Herzog’s next film, The Enigma of Kaspar Hauser (1974), recounts the true story of a young man raised in captive isolation and then abandoned on the streets of Nuremberg in 1828. Like most of Herzog’s work, the film is slow and atmospheric, but it is completely convincing in its depiction of Germany at the end of the Romantic era. Herzog seems to have a complicated relationship with this period—he clearly loves much of Romanticism’s literature and painting, but his sensibility and temperament clash in interesting ways with its philosophy. The figure of Kaspar Hauser continues to fascinate Herzog even now: the title of his memoir was also the film’s original title in German.

Herzog has a gift for working with actors, particularly non-professionals. The title role in Kaspar Hauser was played by Bruno Schleinstein (credited as Bruno S.), an eccentric self-taught street musician from a troubled background. Coaxing a performance out of this strange man required enormous patience, but the effort paid off: in the two films he made with Herzog, Schleinstein’s peculiar personality dominates the screen. Herzog seemed to intuit that his films would need someone onscreen who could compete with his own formidable charisma, which is perhaps why none of the films Herzog made without either Schleinstein or Kinski are quite as magnetic as those collaborations. 

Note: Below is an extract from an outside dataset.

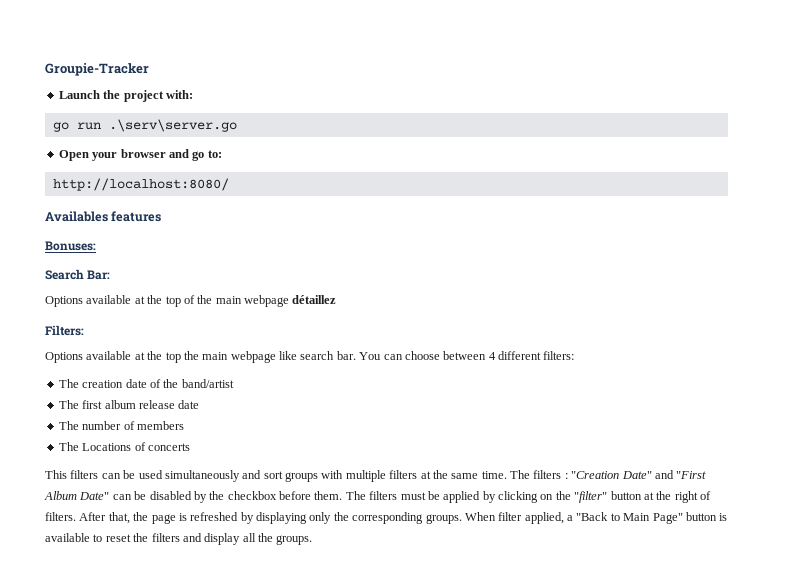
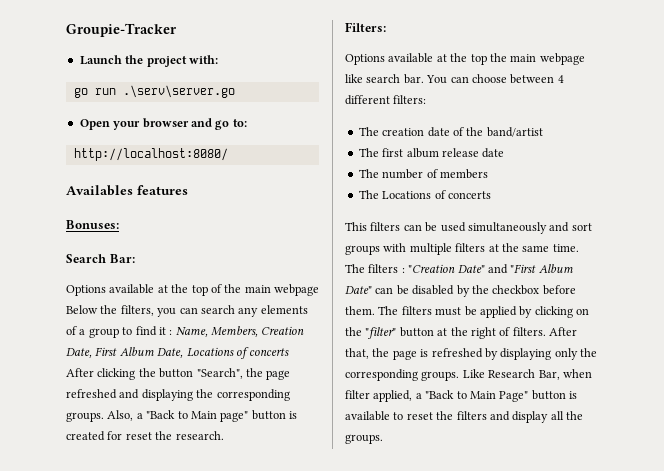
[292,295,337,304] détaillez -> [66,305,308,317] [66,326,305,338] [66,347,290,359] [66,368,291,380] [66,389,290,401] [66,410,297,422] [66,431,224,441] Below the filters, you can search any elements of a group to find it : Name, Members, Creation Date, First Album Date, Locations of concerts After clicking the button "Search", the page refreshed and displaying the corresponding groups. Also, a "Back to Main page" button is created for reset the research.
[464,512,496,521] When -> [462,369,592,380] Like Research Bar, when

Most of Herzog’s fans (and many film critics) assume that the Kinski protagonists in Aguirre and Fitzcarraldo are the filmmaker’s alter-egos. But Herzog has always maintained that he is more like Kasper Hauser, the uncivilized but sensitive foundling who spent the first 17 years of his life chained up in a basement dungeon with only a toy horse for company. Nevertheless, it is true that Aguirre and Kaspar Hauser both established the pattern for all of Herzog’s subsequent non-documentary output. Which isn’t to say that he made the same two films over and over again. Rather, he identified his main themes and obsessions early on and has yet to exhaust them as sources of inspiration—madness, isolation, thwarted grandeur, and misdirected talent that leads to self-destruction. Even when his heroes do succeed, it is mainly through obsession and mania.

Despite being the brother of a noted stage director and an occasional opera director himself, Herzog claims to loathe artificiality and theatrical conventions. He loves reading plays, but he hates going to the theatre and actually sitting through them. Nevertheless, his masterly 1979 adaptation of Georg Büchner’s 1836 play Woyzeck remains his most perfect film. That same year, Kinski would deliver his most astonishing performance in Nosferatu the Vampyre, Herzog’s remake of F.W. Murnau’s 1922 classic, which Herzog regards as the greatest of all German films. Kinski is made up to look like a rat (or perhaps a chihuahua with its hair waxed off). Other actors have emphasised the erotic qualities of Dracula by turning him into a sort of Byronic hero. Kinski’s vampire is nakedly sexual but also melancholy, pathetic, and repellent. He casts such a shadow over the film that you don’t notice how little screen time he has—perhaps 20 minutes of the film’s 107-minute running time. Herzog was willing to put up with a lot of grief to achieve results of that quality.

From a technical point of view, Herzog has always been an old-fashioned filmmaker. There is nothing ostentatious about his style, which favors long static takes and minimal editing. The results are often hypnotic and indisputably cinematic. At its best, his work communicates a sense of horror and beauty that cannot be reproduced in still photographs, and he developed a particular genius for capturing emotion and atmosphere in desolate landscapes. But that preoccupation with the mesmeric image sometimes caused his narratives to suffer. Herzog’s grasp of dramatic structure and pacing can be surprisingly shaky, and even his most impressive films have occasional longueurs. Because he is such an intuitive filmmaker, he prefers to follow his impulses without scrutinizing them too closely, and he doesn’t always manage to bring the audience along with him. But that is a price he has been happy to pay in pursuit of his singular vision.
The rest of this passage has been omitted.